As a way of introducing myself to readers of the Britsoc Bulletin, I will begin by saying: “ Pleased to meet you, my name is John Cameron-Webb and I am the British Consul in Amsterdam and delighted to have stepped into the role of your Honorary President. What do I do? My professional role is to lead and support my colleagues at the Consulate-General in Amsterdam in delivering a wide variety of consular services to the British population in the Netherlands which, at the last count, numbered above 50,000. Details of these consular services are to be found on What brought me here? In 1988 I moved to Netherlands from Berlin where I’d lived for some time. Naturally, the first thing you do in a new city is get to know people, so I attended a service in the Scottish Reformed Church in the Begijnhof to see if I could meet new friends or of course, find work. After the service, I asked the minister Rev. Geraint Williams if he knew of any work possibilities. He said he didn’t but casually wrote the telephone number of the Consulate on the back of a visiting card.
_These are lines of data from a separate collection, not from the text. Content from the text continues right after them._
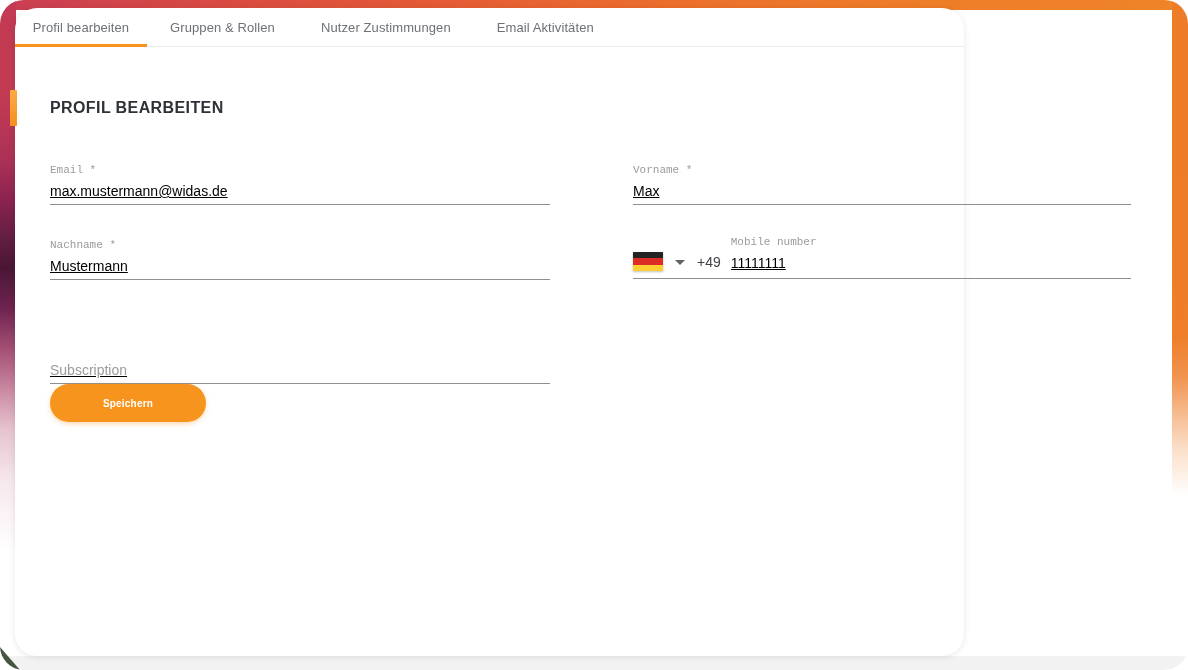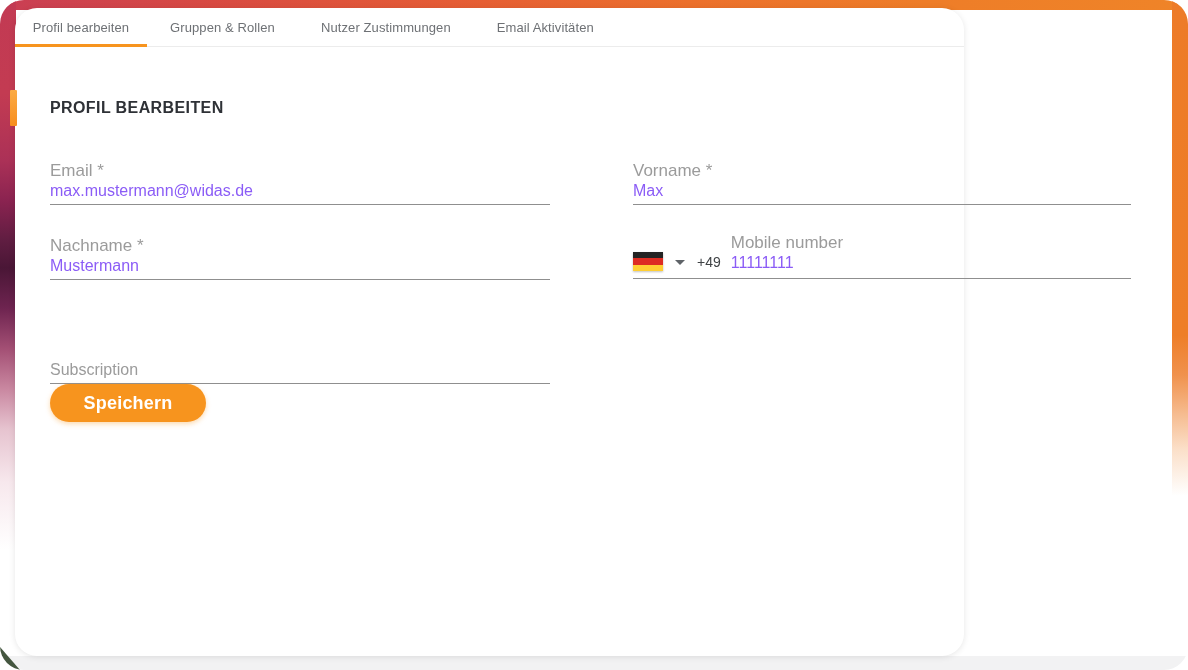--- a/index.html
+++ b/index.html
@@ -35,43 +35,43 @@
     background:linear-gradient(180deg,#fbab45,#f78e1e); border-radius:1px; }
   .page-title { position:absolute; left:35px; top:91px; font-size:16px; font-weight:700;
     color:#2e3136; letter-spacing:.4px; }
 
   
   .field { position:absolute; }
   .f-email { left:35px; top:156px; width:500px; }
   .f-vorname { left:618px; top:156px; width:498px; }
   .f-nachname { left:35px; top:231px; width:500px; }
   .f-subscription { left:35px; top:316px; width:500px;margin-top:32px; }
-  .field-label { font-size:17px; color:#9b9b9b; line-height:13px; }
+  .field-label { font-size:11px; color:#9b9b9b; line-height:13px;font-family:Liberation Mono, monospace; }
   .field-input { display:block; width:100%; border:none; border-bottom:1px solid #8f8f8f;
     background:transparent; outline:none; font-family:inherit;
-    font-size:16px; line-height:20px; color:#8b5cf6; padding:4px 0 3px; }
+    font-size:14px; line-height:20px; color:#000000; padding:4px 0 3px;text-decoration:underline; }
   .field-input::placeholder { color:#9b9b9b; opacity:1; }
 
   
   .f-mobile { left:618px; top:230px; width:498px; height:41px;
     display:flex; align-items:flex-end; border-bottom:1px solid #8f8f8f; }
   .flag { width:30px; height:19px; margin:0 12px 7px 0; cursor:pointer;
     background:linear-gradient(180deg,#232323 0 33%,#dd2c23 33% 66%,#ffcf33 66% 100%);
     box-shadow:0 1px 2px rgba(0,0,0,.25); }
   .caret { width:0; height:0; margin:0 12px 13px 0;
     border-left:5px solid transparent; border-right:5px solid transparent;
     border-top:5px solid #5f6368; }
   .dial-code { font-size:14px; color:#3f4245; margin:0 10px 6px 0; line-height:20px; }
   .mobile-wrap { flex:1; display:flex; flex-direction:column;justify-content:flex-end; }
   .mobile-wrap .field-input { border-bottom:none; padding:4px 0 5px; }
 
   
   .save-btn { position:absolute; left:35px; top:376px; width:156px; height:38px;
     background:#F7941E; color:#ffffff; border:none; border-radius:19px;
-    font-family:inherit; font-size:18px; font-weight:700; letter-spacing:.2px;
+    font-family:inherit; font-size:10px; font-weight:700; letter-spacing:.2px;
     cursor:pointer; box-shadow:0 2px 5px rgba(247,148,30,.35); }
 </style>
 </head>
 <body>
 
 <div class="frame">
   <div class="edge-top"></div>
   <div class="edge-left"></div>
   <div class="edge-right"></div>
   <div class="edge-bottom"></div>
The next morning I rang the consulate full of hope and was asked by the very friendly secretary if I was telephoning in response to the vacancy announcement in Saturday’s Telegraaf. I “fibbed”. A few days later I was interviewed; my prior experience in police work suited me well to the job of consular assistant, and I was taken on. Ever since that suggestion by the Rev Williams I have believed in divine intervention! Anyway, since those distant days, I’ve plugged away at work occupying just about every role at the consulate, (I get bored quickly you see) and in 2008, I was fortunate enough to be made Consul.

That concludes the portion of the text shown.